The making of a rosé icon
‘You have to start in the vineyards with a very strict selection,’ says Delaire, ‘the whole harvest for the rosé goes through a sorting table’.
This in itself is fairly extraordinary in Champagne. Sorting tables are vibrating units where individual bunches, or indeed grapes, are picked over by hand. They are a rare sight, except for top prestige rosé production.
‘We keep only the berries, separated by village, in cold maceration for 48 to 72 hours,’ says Delaire.
Perhaps sleeping next to the tanks doesn’t seem so crazy after all: the timing for pressing off the juice before it becomes too extracted is crucial.
‘You can miss it, even by an hour,’ says Vigneron.
So what’s the point of this process? ‘The idea is to get perfect extraction of the fruit,’ says Delaire.
Laurent-Perrier’s rosé comes out a shade darker than many.
Thanks to its 100% Pinot Noir makeup (compared to most rosé Champagne which also includes some Chardonnay and Meunier), it is fragrant and rich in red fruit characters.

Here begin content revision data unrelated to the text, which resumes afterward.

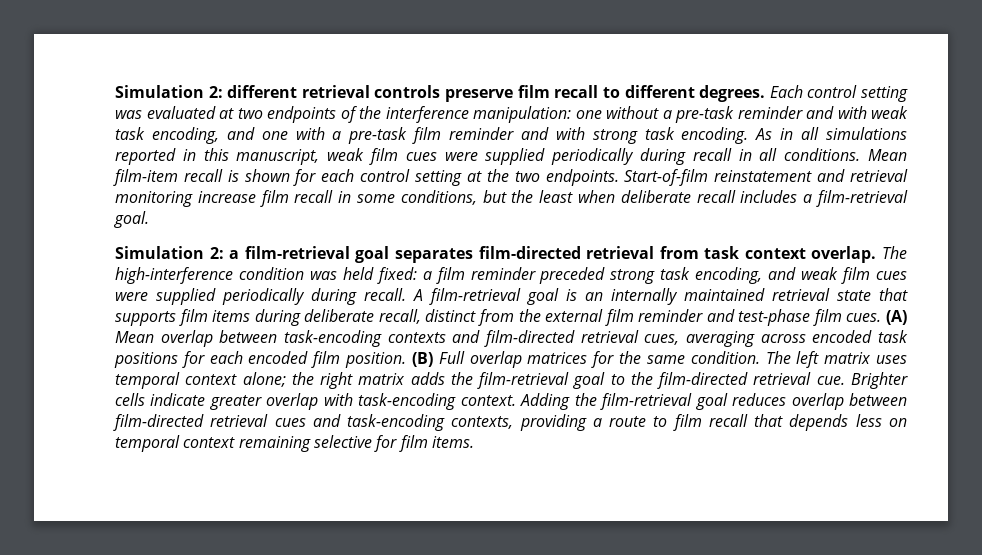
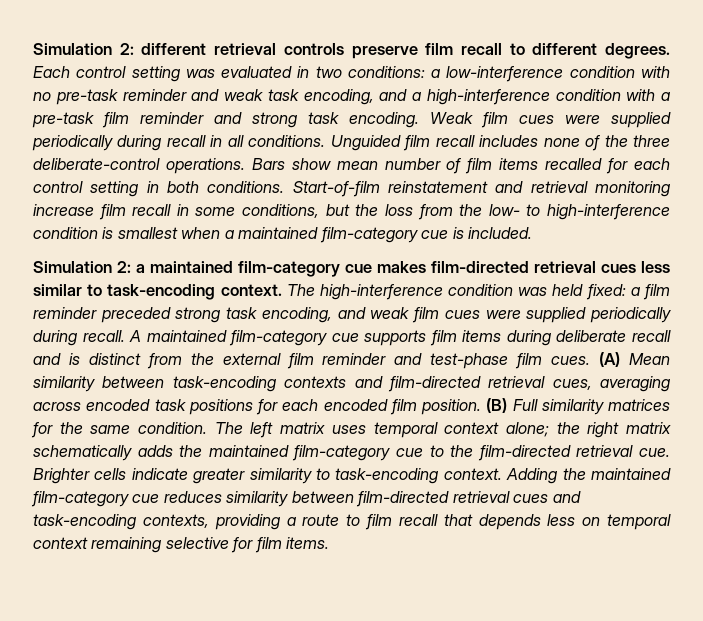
- Each control setting was evaluated at two endpoints of the interference manipulation: one without a pre-task reminder and with weak task encoding, and one with a pre-task film reminder and with strong task encoding.
+ Each control setting was evaluated in two conditions: a low-interference condition with no pre-task reminder and weak task encoding, and a high-interference condition with a pre-task film reminder and strong task encoding.
- As in all simulations reported in this manuscript, weak film cues were supplied periodically during recall in all conditions.
+ Weak film cues were supplied periodically during recall in all conditions.
- Mean film-item recall is shown for each control setting at the two endpoints.
+ Unguided film recall includes none of the three deliberate-control operations. Bars show mean number of film items recalled for each control setting in both conditions.
- Start-of-film reinstatement and retrieval monitoring increase film recall in some conditions, but the least when deliberate recall includes a film-retrieval goal.
- Simulation 2: a film-retrieval goal separates film-directed retrieval from task context overlap.
+ Start-of-film reinstatement and retrieval monitoring increase film recall in some conditions, but the loss from the low- to high-interference condition is smallest when a maintained film-category cue is included.
+ Simulation 2: a maintained film-category cue makes film-directed retrieval cues less similar to task-encoding context.
- A film-retrieval goal is an internally maintained retrieval state that supports film items during deliberate recall, distinct from the external film reminder and test-phase film cues.
+ A maintained film-category cue supports film items during deliberate recall and is distinct from the external film reminder and test-phase film cues.
- (A) Mean overlap between task-encoding contexts and film-directed retrieval cues, averaging across encoded task positions for each encoded film position.
+ (A) Mean similarity between task-encoding contexts and film-directed retrieval cues, averaging across encoded task positions for each encoded film position.
- (B) Full overlap matrices for the same condition.
+ (B) Full similarity matrices for the same condition.
- The left matrix uses temporal context alone; the right matrix adds the film-retrieval goal to the film-directed retrieval cue.
+ The left matrix uses temporal context alone; the right matrix schematically adds the maintained film-category cue to the film-directed retrieval cue.
- Brighter cells indicate greater overlap with task-encoding context.
+ Brighter cells indicate greater similarity to task-encoding context.
- Adding the film-retrieval goal reduces overlap between film-directed retrieval cues and task-encoding contexts, providing a route to film recall that depends less on temporal context remaining selective for film items.
+ Adding the maintained film-category cue reduces similarity between film-directed retrieval cues and task-encoding contexts, providing a route to film recall that depends less on temporal context remaining selective for film items.

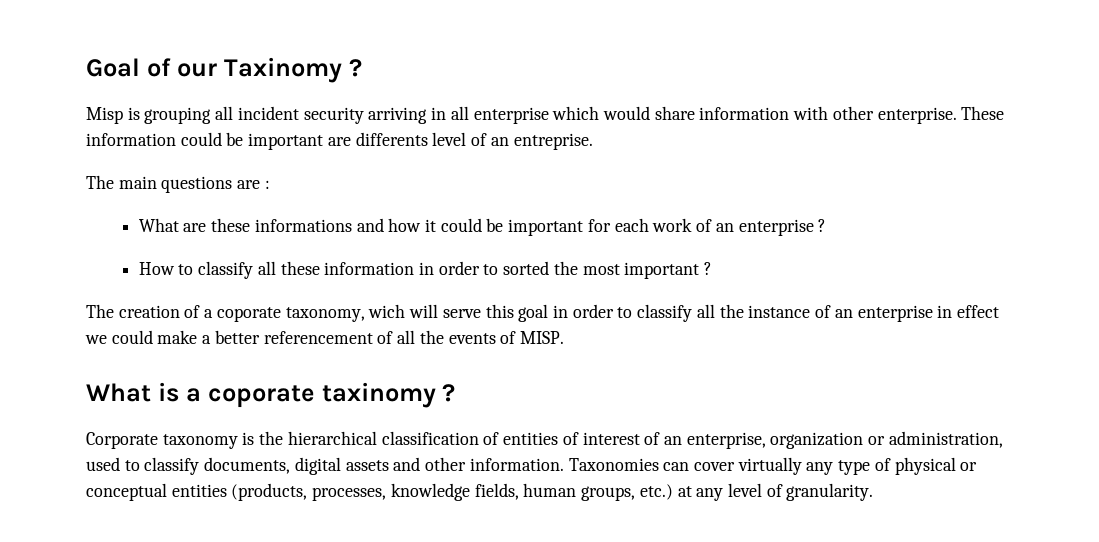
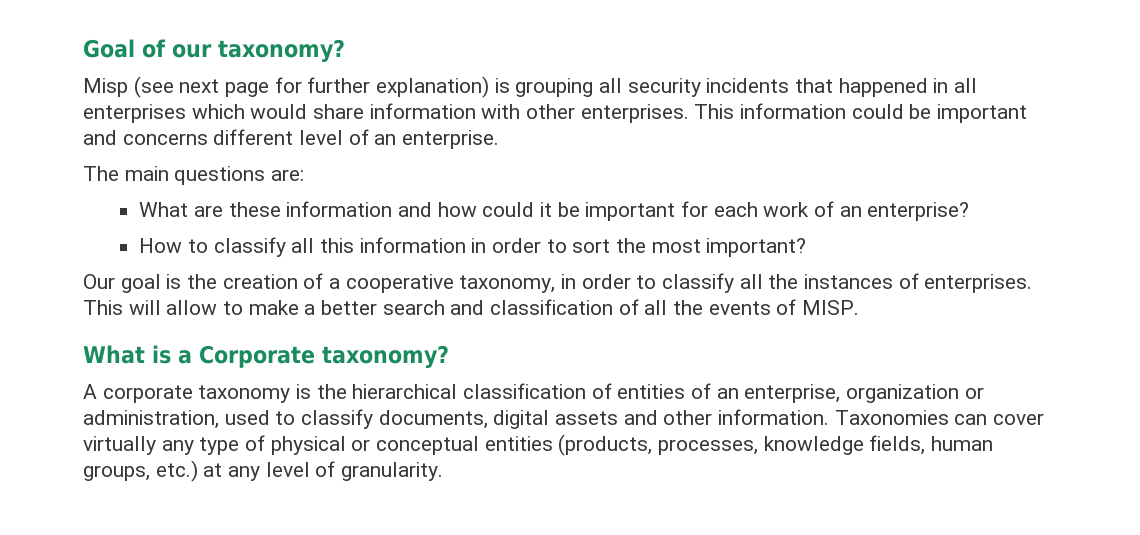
- Goal of our Taxinomy ?
+ Goal of our taxonomy?
- Misp is grouping all incident security arriving in all enterprise which would share information with other enterprise. These information could be important are differents level of an entreprise.
+ Misp (see next page for further explanation) is grouping all security incidents that happened in all enterprises which would share information with other enterprises. This information could be important and concerns different level of an enterprise.
- The main questions are :
+ The main questions are:
- What are these informations and how it could be important for each work of an enterprise ?
+ What are these information and how could it be important for each work of an enterprise?
- How to classify all these information in order to sorted the most important ?
- The creation of a coporate taxonomy, wich will serve this goal in order to classify all the instance of an enterprise in effect we could make a better referencement of all the events of MISP.
+ How to classify all this information in order to sort the most important?
+ Our goal is the creation of a cooperative taxonomy, in order to classify all the instances of enterprises. This will allow to make a better search and classification of all the events of MISP.
- What is a coporate taxinomy ?
- Corporate taxonomy is the hierarchical classification of entities of interest of an enterprise, organization or administration, used to classify documents, digital assets and other information.
+ What is a Corporate taxonomy?
+ A corporate taxonomy is the hierarchical classification of entities of an enterprise, organization or administration, used to classify documents, digital assets and other information.

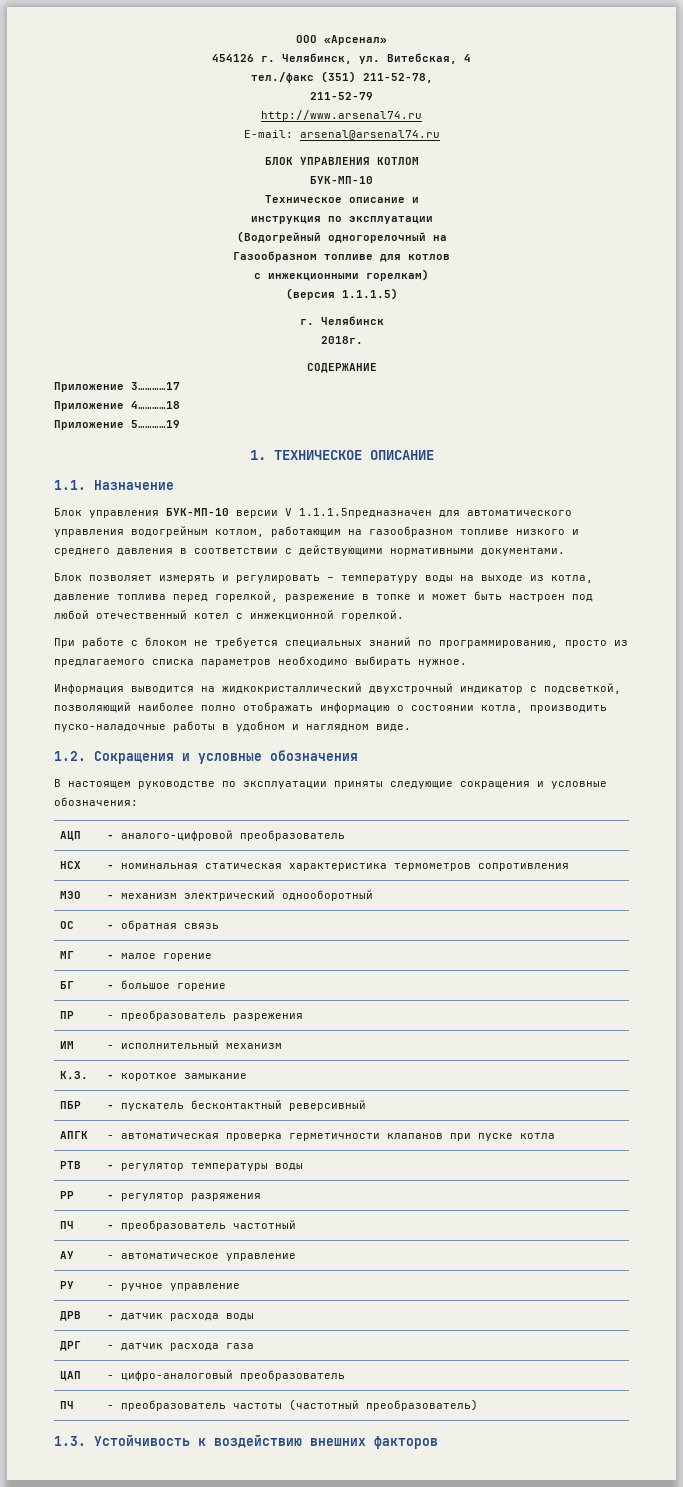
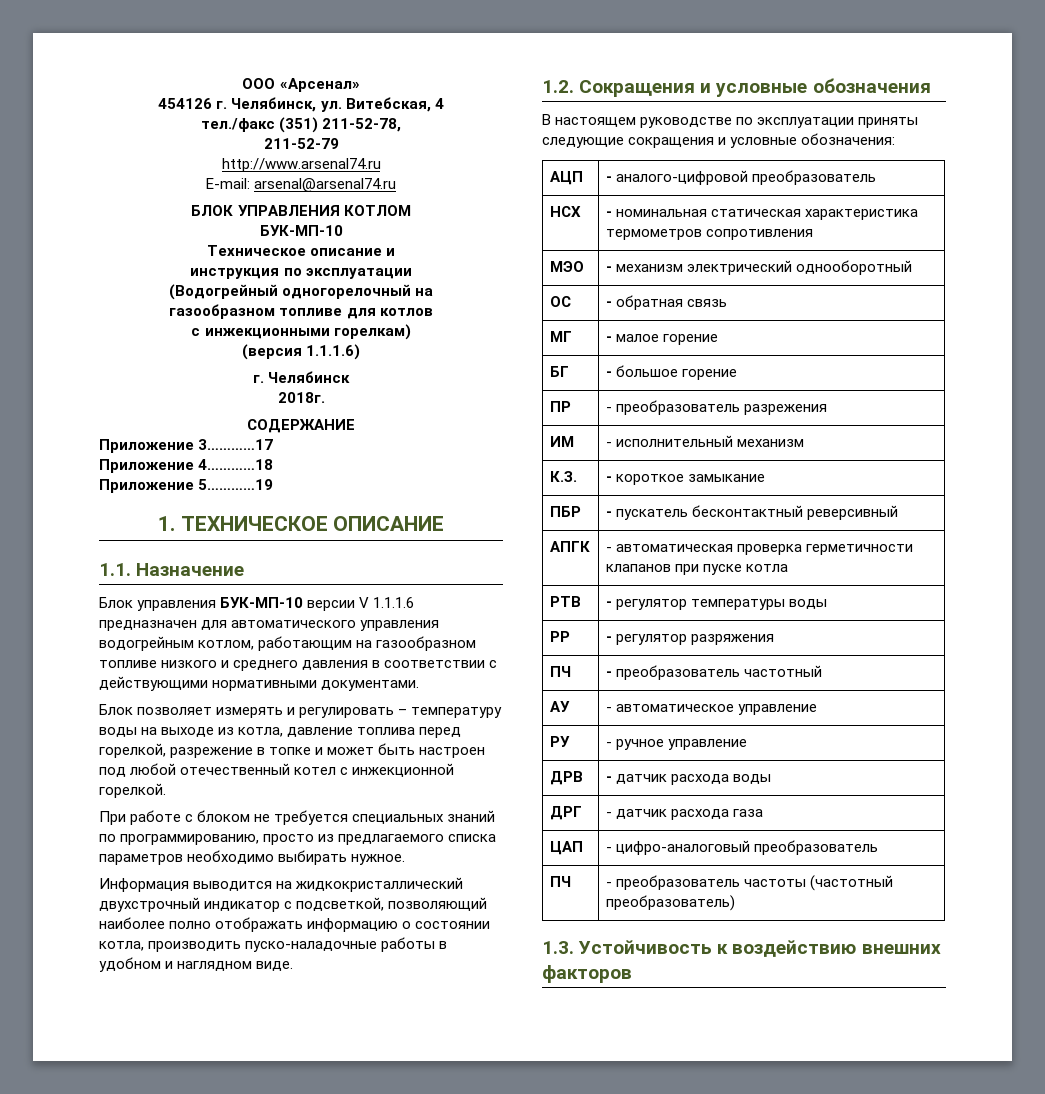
- Газообразном топливе для котлов
+ газообразном топливе для котлов
- (версия 1.1.1.5)
+ (версия 1.1.1.6)
- Блок управления БУК-МП-10 версии V 1.1.1.5предназначен для автоматического управления водогрейным котлом, работающим на газообразном топливе низкого и среднего давления в соответствии с действующими нормативными документами.
+ Блок управления БУК-МП-10 версии V 1.1.1.6 предназначен для автоматического управления водогрейным котлом, работающим на газообразном топливе низкого и среднего давления в соответствии с действующими нормативными документами.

What’s more, thanks to long lees-ageing (unusual for a non-vintage Champagne), there’s none of the slightly raw youthfulness that saignée – maceration – styles can sometimes display.
The current releases are based on the excellent pair of vintages, 2019 and 2018.
A step further
As if Laurent-Perrier’s unique approach to non-vintage rosé production wasn’t enough, its Grande Cuvée Alexandra Rosé has an equally unusual conception.
‘We wait for the maturity of Pinot Noir and Chardonnay at the same time’, says Delaire – meaning this cuvée can only be made when the two grape varieties ripen concurrently.
It’s a sort of hybrid winemaking, where a strict selection of Pinot Noir – all from grand cru villages on the Montagne de Reims – is macerated and added to freshly pressed grand cru Chardonnay from the Côte des Blancs.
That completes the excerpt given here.